**PROBLEM DETAILS:**
Could you please write out each line of the records exactly, minus the pictures?

**DATA FOR ANALYSIS:**

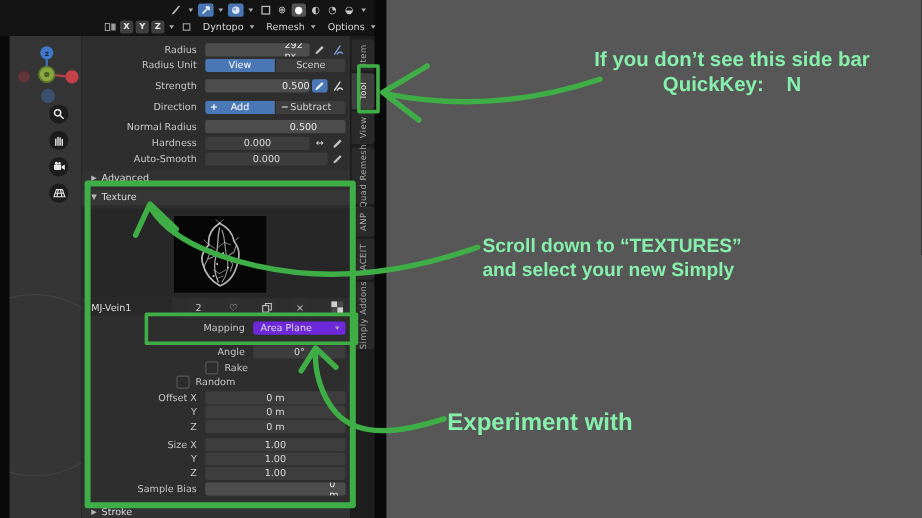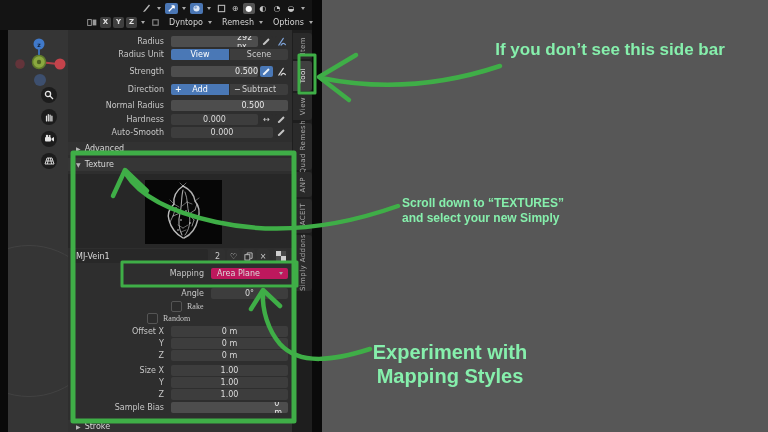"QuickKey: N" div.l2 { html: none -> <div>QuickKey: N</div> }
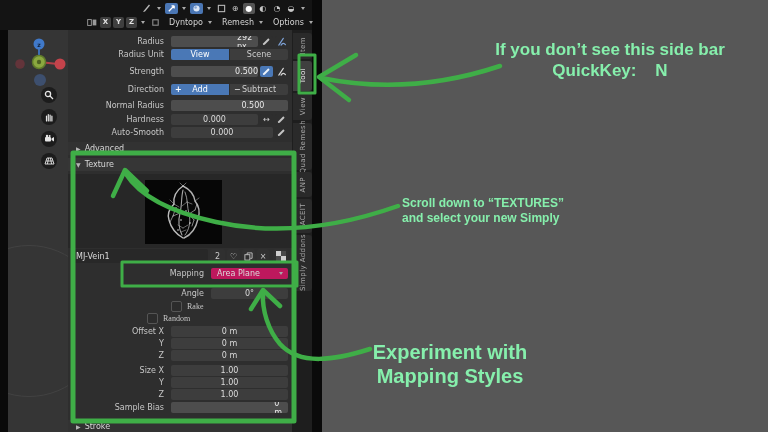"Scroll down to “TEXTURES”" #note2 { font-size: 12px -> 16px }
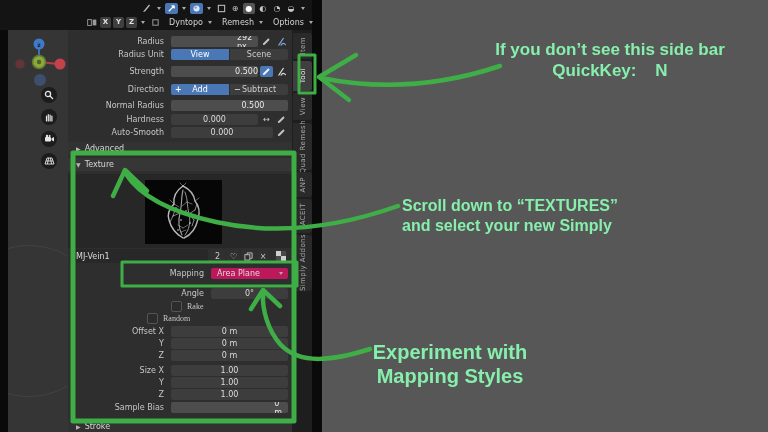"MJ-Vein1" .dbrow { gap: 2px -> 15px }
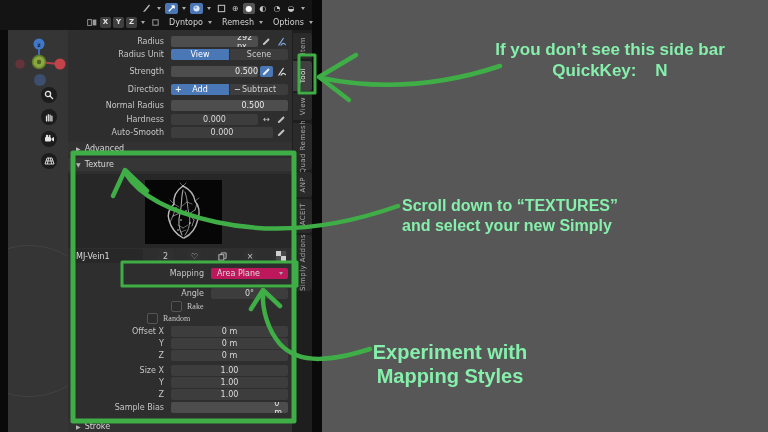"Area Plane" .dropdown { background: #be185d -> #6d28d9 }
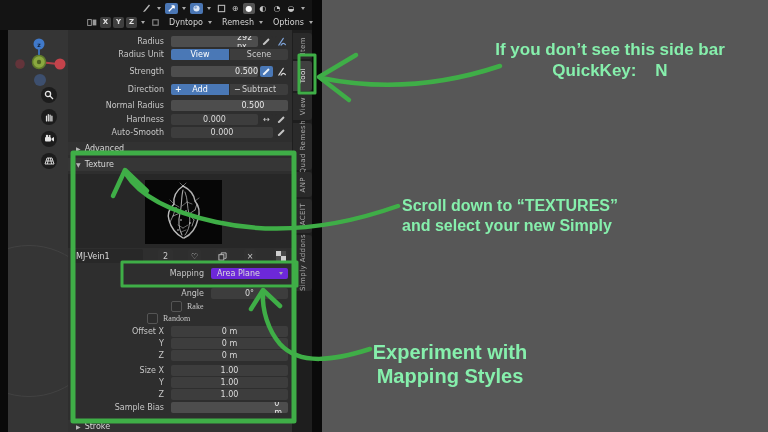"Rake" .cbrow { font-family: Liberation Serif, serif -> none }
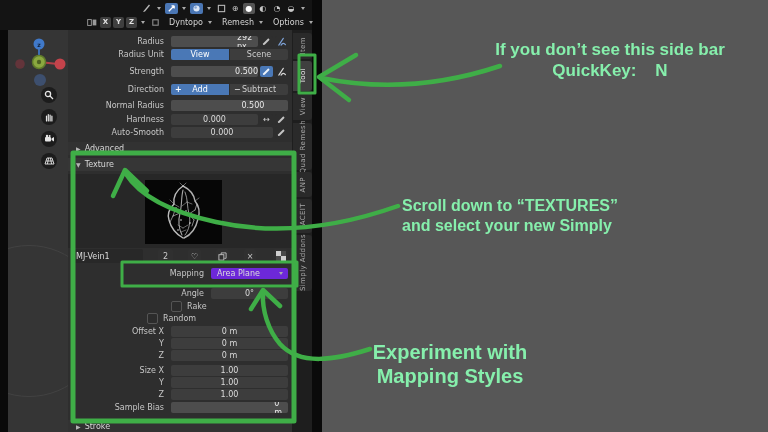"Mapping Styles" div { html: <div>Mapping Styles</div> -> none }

**OUTPUT BELOW:**
"QuickKey: N" div.l2 { html: none -> <div>QuickKey: N</div> }
"Scroll down to “TEXTURES”" #note2 { font-size: 12px -> 16px }
"MJ-Vein1" .dbrow { gap: 2px -> 15px }
"Area Plane" .dropdown { background: #be185d -> #6d28d9 }
"Rake" .cbrow { font-family: Liberation Serif, serif -> none }
"Mapping Styles" div { html: <div>Mapping Styles</div> -> none }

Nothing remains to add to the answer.